#### [Work task]
Whichever lines include the word "SPORTINIAI", copy them as they appear in the data.
*** Begin section ***
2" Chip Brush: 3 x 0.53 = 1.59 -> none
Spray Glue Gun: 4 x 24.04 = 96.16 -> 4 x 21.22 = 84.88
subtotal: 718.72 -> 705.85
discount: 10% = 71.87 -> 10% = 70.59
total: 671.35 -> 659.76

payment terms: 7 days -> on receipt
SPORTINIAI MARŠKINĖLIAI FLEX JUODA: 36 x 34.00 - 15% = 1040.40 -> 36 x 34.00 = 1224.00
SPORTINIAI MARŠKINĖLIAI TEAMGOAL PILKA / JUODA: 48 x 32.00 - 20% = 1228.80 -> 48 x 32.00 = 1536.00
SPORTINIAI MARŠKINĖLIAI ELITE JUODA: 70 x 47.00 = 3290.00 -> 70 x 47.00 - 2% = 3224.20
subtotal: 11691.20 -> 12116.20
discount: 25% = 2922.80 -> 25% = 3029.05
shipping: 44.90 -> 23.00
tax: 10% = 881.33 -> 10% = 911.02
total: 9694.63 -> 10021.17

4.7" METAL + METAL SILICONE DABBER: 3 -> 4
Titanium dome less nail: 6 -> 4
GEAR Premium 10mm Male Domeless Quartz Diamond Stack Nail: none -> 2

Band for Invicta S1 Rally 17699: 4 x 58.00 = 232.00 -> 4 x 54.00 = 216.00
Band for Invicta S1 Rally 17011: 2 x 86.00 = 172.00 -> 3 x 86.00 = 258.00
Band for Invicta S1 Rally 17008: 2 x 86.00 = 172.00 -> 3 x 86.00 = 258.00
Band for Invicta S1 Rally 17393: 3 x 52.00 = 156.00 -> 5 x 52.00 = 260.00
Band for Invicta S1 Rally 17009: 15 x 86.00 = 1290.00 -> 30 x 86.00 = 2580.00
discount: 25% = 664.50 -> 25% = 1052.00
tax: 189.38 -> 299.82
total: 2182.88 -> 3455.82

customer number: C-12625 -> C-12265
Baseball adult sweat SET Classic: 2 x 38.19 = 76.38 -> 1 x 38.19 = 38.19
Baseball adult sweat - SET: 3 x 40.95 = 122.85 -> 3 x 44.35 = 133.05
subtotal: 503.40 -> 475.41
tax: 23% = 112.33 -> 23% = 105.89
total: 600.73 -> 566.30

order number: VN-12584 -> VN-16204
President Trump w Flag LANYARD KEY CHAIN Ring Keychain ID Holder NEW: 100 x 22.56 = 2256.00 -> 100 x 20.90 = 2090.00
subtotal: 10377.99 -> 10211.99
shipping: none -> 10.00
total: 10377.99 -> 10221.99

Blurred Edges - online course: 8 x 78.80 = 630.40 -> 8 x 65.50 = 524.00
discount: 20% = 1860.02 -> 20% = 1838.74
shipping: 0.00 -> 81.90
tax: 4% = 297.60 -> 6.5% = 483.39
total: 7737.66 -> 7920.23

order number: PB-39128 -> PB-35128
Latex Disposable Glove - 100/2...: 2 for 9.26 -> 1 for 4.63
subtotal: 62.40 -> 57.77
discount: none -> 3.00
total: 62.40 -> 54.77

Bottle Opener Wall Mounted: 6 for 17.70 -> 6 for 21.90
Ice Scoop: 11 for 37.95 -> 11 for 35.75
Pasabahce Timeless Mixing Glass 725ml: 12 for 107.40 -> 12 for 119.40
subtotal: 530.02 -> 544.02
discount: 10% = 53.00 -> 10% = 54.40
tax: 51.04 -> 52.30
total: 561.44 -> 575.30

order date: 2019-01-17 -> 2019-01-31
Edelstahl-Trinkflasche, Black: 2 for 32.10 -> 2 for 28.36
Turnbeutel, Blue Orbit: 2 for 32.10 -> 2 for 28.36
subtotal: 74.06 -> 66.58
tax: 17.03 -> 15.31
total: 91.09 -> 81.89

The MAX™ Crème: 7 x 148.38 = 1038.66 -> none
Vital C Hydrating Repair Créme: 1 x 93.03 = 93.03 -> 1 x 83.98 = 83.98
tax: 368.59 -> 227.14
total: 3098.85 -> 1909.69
*** End section ***
#### [Response to this exercise]
SPORTINIAI MARŠKINĖLIAI FLEX JUODA: 36 x 34.00 - 15% = 1040.40 -> 36 x 34.00 = 1224.00
SPORTINIAI MARŠKINĖLIAI TEAMGOAL PILKA / JUODA: 48 x 32.00 - 20% = 1228.80 -> 48 x 32.00 = 1536.00
SPORTINIAI MARŠKINĖLIAI ELITE JUODA: 70 x 47.00 = 3290.00 -> 70 x 47.00 - 2% = 3224.20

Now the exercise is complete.